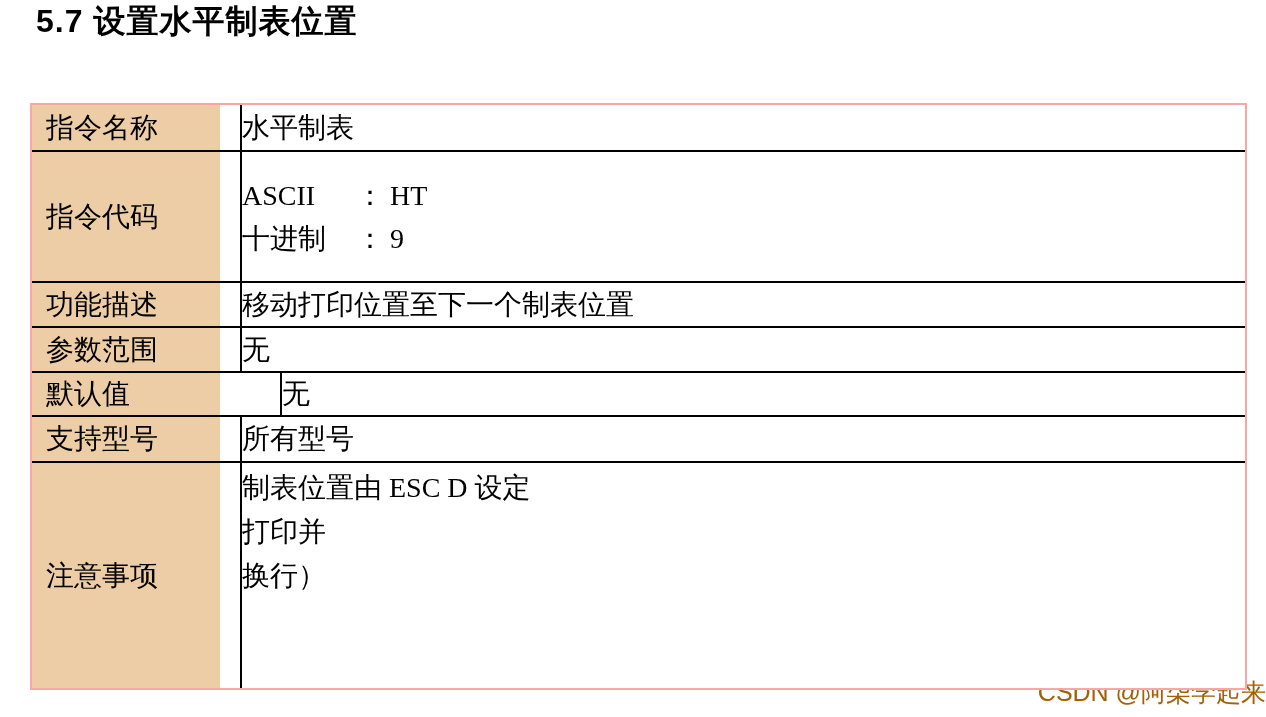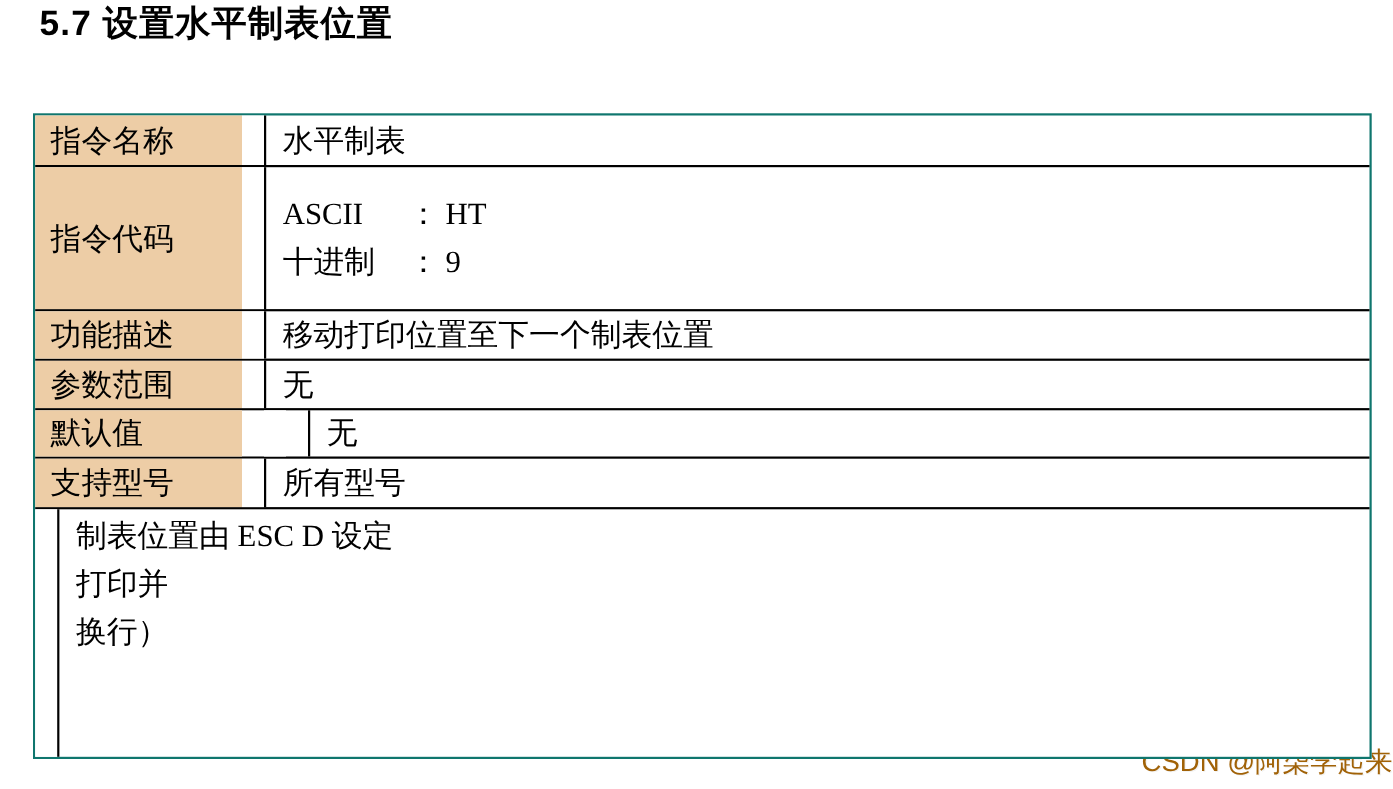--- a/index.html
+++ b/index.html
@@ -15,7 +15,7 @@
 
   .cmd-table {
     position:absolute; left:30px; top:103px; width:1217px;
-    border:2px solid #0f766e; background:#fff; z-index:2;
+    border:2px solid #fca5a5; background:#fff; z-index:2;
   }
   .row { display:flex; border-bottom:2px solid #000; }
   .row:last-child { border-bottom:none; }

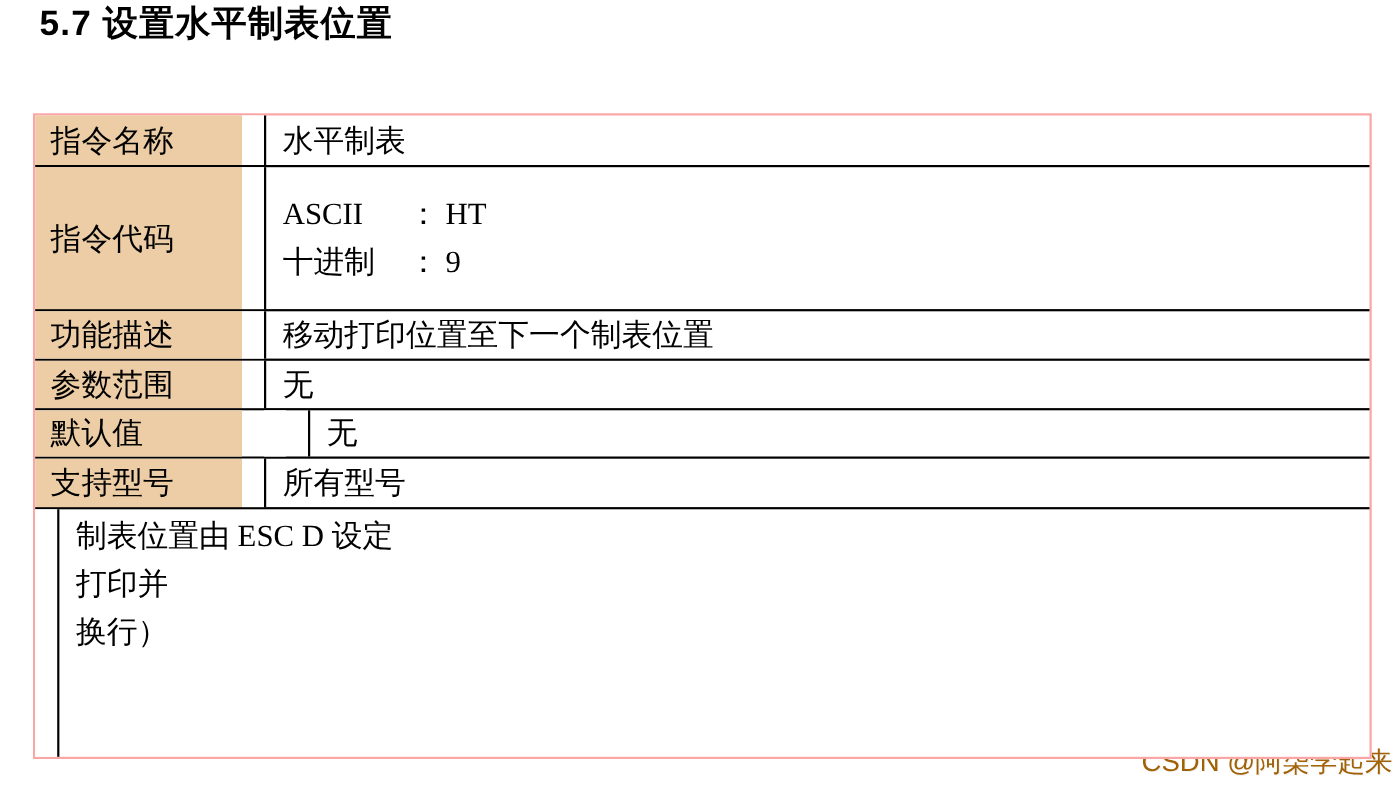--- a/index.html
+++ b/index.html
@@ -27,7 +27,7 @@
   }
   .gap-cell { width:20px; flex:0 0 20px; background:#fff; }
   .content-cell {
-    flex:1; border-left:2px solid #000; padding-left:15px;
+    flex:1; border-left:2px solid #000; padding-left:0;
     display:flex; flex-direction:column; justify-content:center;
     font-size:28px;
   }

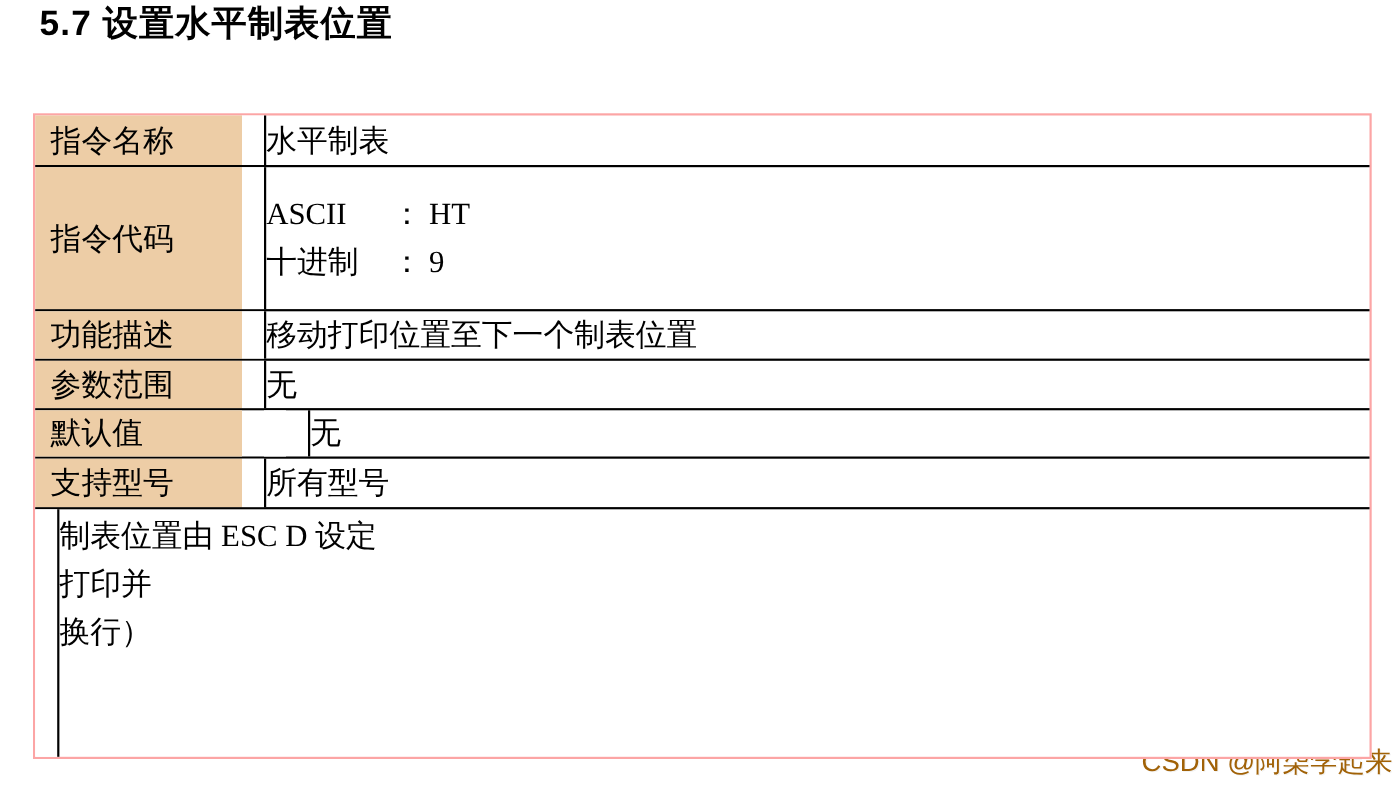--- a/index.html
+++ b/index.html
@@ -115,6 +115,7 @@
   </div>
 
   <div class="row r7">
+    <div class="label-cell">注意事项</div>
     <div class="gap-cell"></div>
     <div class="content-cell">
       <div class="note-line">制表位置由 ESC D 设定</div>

= = = = = = =

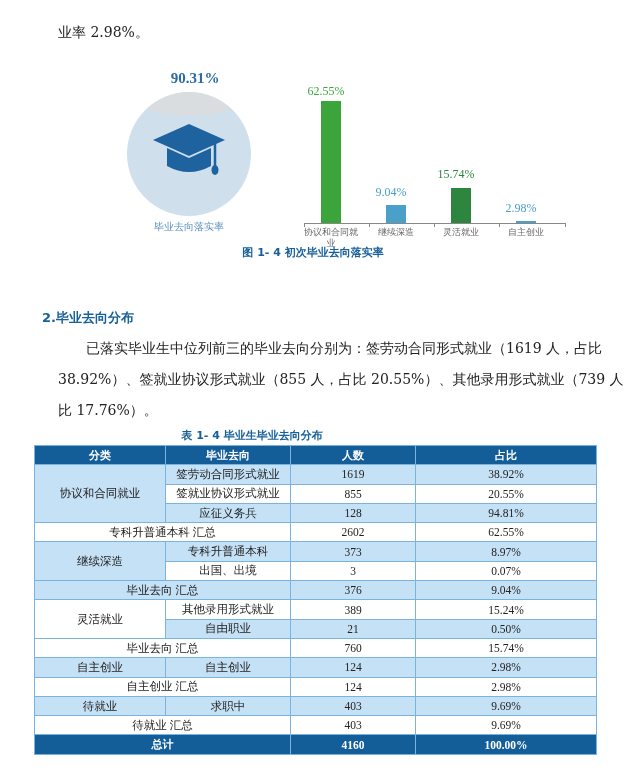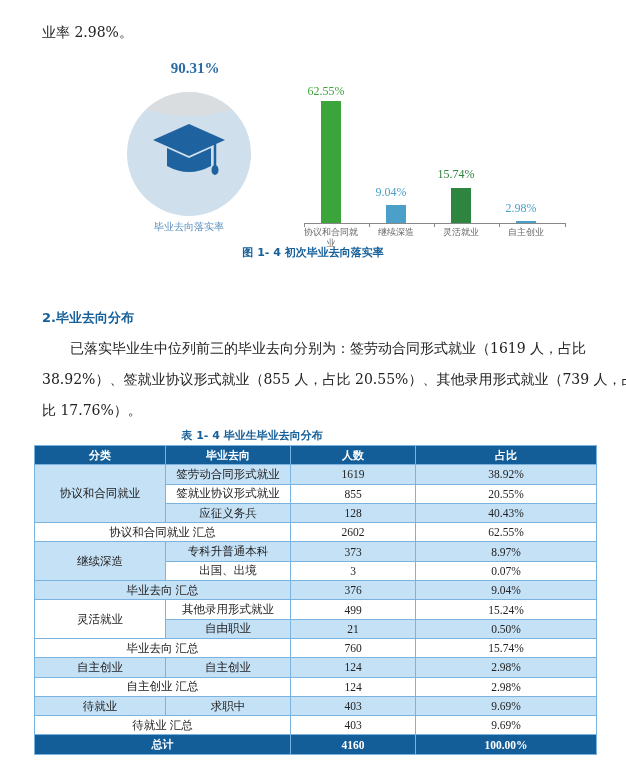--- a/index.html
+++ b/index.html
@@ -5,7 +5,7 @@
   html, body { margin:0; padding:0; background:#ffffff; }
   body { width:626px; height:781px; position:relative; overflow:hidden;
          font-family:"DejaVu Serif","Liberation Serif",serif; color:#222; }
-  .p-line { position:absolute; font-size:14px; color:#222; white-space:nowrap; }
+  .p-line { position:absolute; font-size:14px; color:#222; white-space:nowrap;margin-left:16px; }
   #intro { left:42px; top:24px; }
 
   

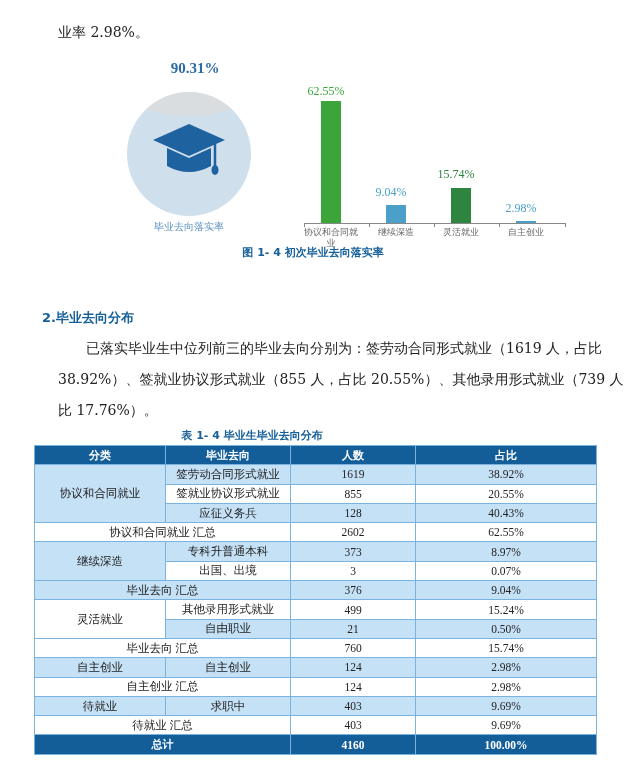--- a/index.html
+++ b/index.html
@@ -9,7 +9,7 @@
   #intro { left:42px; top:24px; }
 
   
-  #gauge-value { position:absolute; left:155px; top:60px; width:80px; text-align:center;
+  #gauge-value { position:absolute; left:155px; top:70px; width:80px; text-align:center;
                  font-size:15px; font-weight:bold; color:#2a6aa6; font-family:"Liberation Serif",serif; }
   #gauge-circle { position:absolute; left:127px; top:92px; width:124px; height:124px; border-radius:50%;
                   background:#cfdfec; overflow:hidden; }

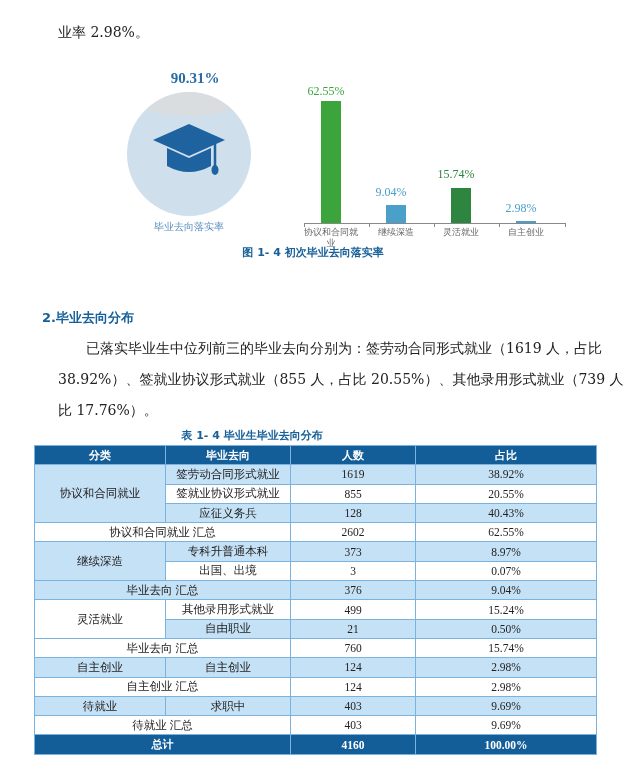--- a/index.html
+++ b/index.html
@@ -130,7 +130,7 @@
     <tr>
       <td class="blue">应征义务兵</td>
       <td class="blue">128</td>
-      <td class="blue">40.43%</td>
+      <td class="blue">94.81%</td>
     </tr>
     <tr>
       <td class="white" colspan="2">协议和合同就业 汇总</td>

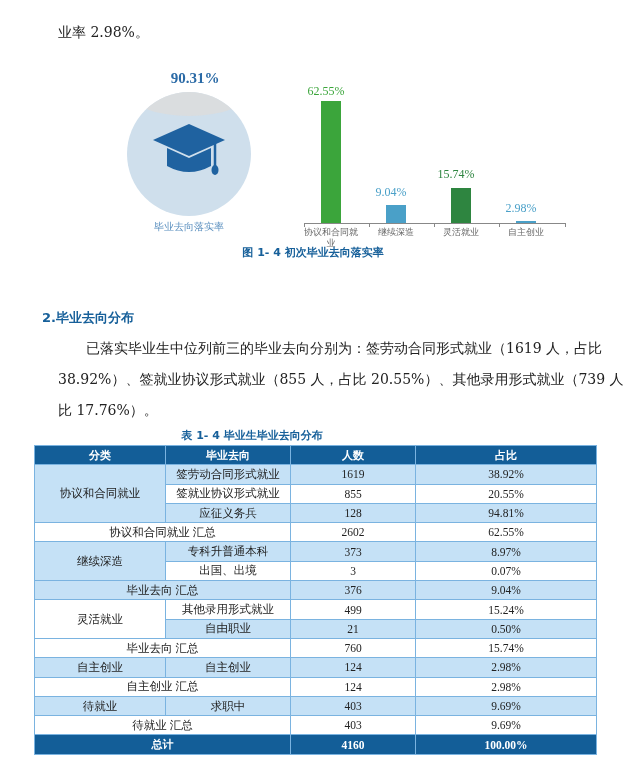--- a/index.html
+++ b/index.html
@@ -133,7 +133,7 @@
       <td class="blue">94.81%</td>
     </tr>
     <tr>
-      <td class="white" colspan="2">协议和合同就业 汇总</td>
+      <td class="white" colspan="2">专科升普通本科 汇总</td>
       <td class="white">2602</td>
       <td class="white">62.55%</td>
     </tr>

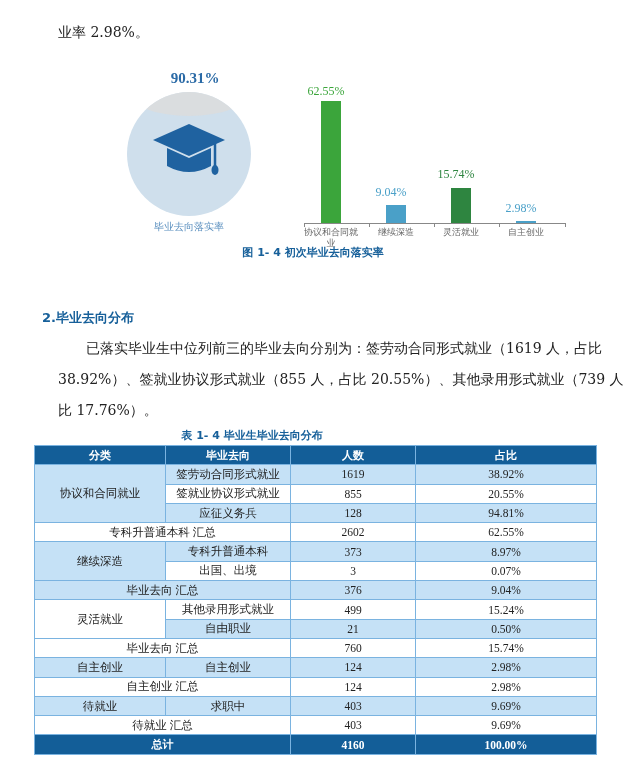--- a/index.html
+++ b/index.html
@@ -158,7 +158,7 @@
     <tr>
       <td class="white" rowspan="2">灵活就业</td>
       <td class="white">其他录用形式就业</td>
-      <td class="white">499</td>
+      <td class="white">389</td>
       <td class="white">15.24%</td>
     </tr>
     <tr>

= = = = = = =

EXERCISE PROMPT
From the data above, state how many lines hold the string "font", and give the number without other words.

PROBLEM SOLUTION
5